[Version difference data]
*** Block opens ***

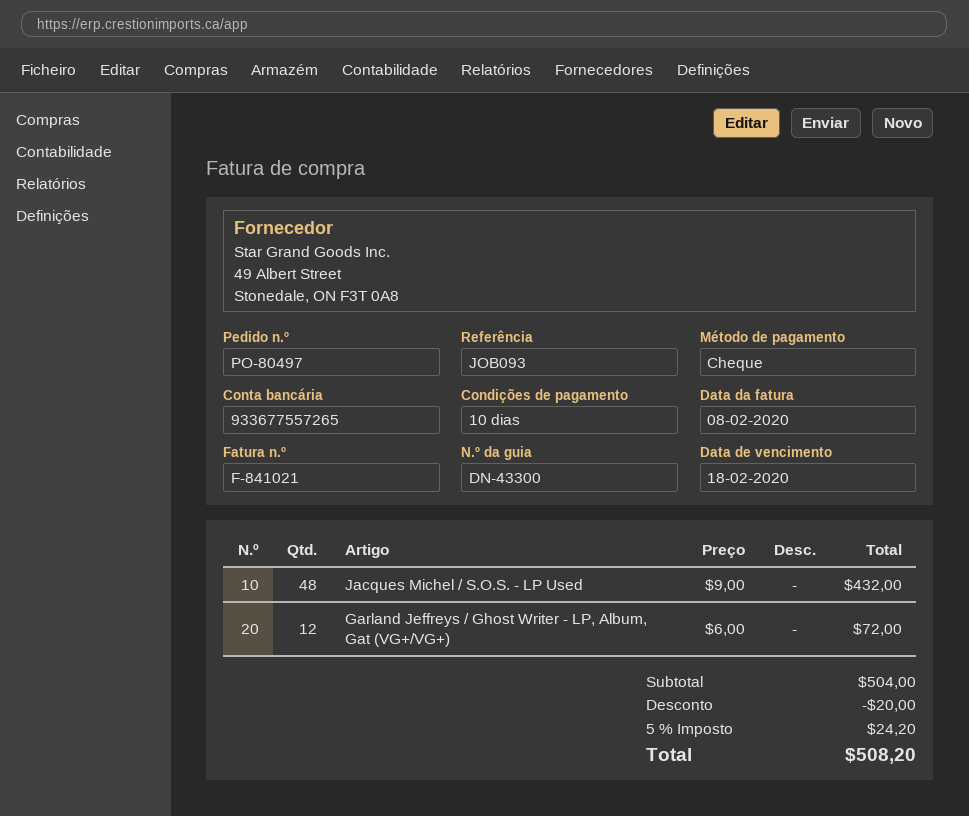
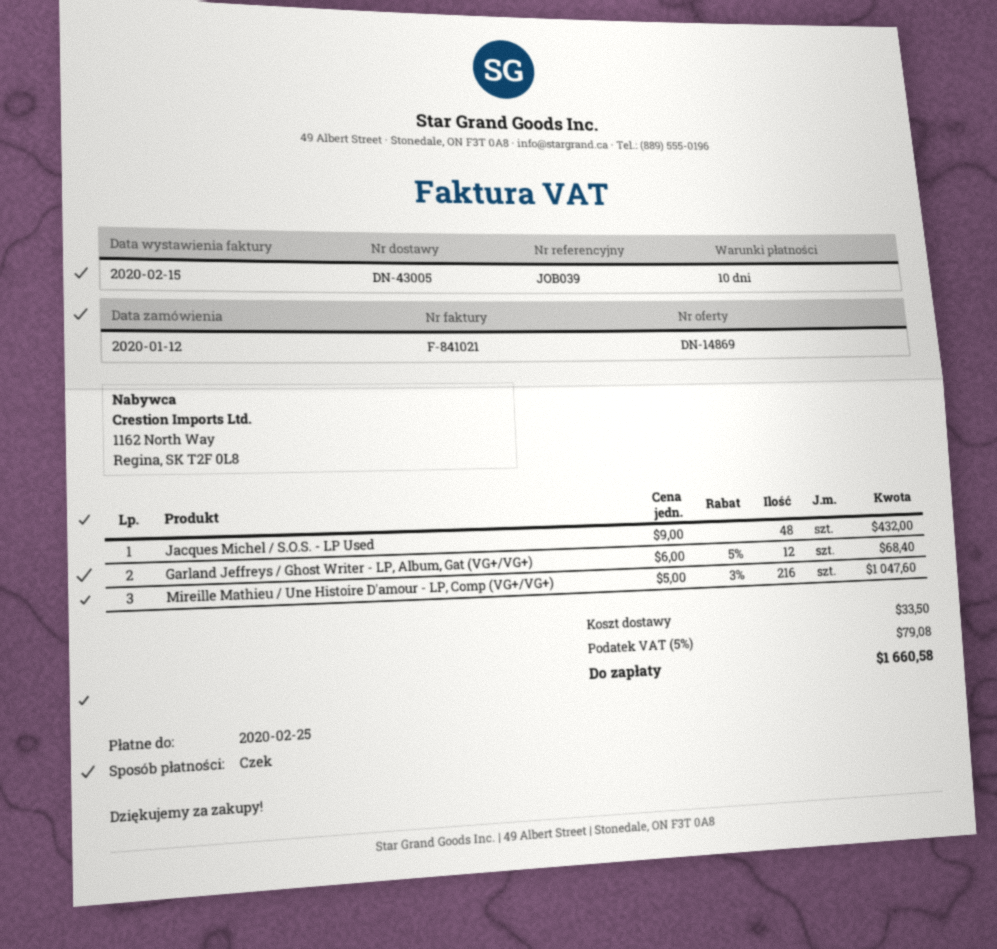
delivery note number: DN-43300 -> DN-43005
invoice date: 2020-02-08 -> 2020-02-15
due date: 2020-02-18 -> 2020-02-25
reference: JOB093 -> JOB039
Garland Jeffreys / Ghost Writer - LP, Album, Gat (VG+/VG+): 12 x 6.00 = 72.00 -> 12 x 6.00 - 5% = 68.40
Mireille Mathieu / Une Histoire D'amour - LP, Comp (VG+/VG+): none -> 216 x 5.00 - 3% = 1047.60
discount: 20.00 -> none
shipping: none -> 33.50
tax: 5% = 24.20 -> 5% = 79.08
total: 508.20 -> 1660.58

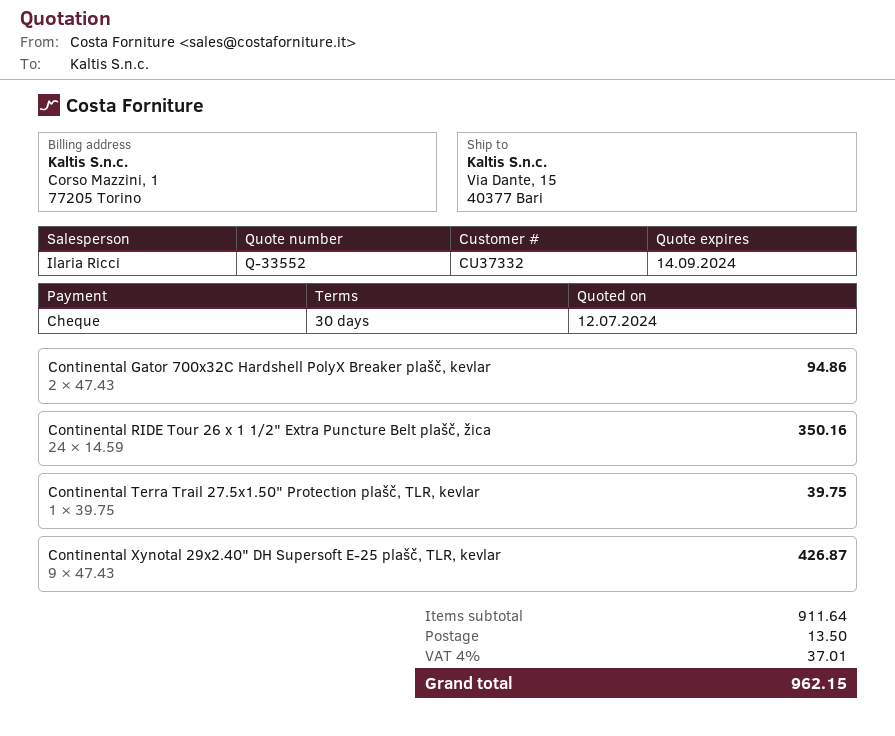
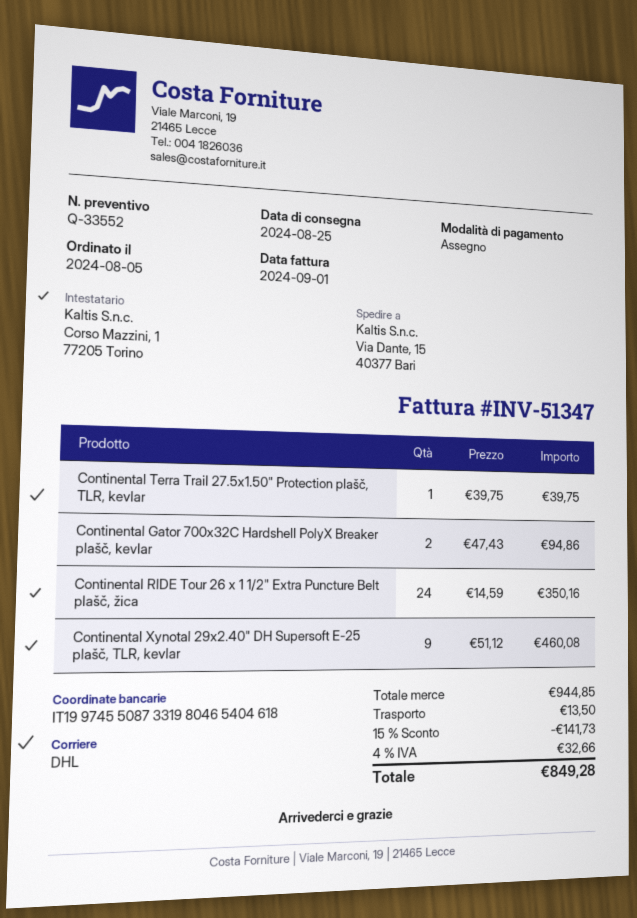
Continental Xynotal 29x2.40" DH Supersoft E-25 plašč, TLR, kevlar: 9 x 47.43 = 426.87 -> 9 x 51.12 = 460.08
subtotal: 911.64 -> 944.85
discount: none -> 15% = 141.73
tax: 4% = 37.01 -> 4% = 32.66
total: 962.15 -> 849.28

*** Block closes ***

From the records above, copy only the lines running from the line containing "tax: 5% = 24.20 -> 5% = 79.08" to the line containing "tax: 4% = 37.01 -> 4% = 32.66", both ends included. Leave the pictures out.

## Response to this exercise
tax: 5% = 24.20 -> 5% = 79.08
total: 508.20 -> 1660.58

Continental Xynotal 29x2.40" DH Supersoft E-25 plašč, TLR, kevlar: 9 x 47.43 = 426.87 -> 9 x 51.12 = 460.08
subtotal: 911.64 -> 944.85
discount: none -> 15% = 141.73
tax: 4% = 37.01 -> 4% = 32.66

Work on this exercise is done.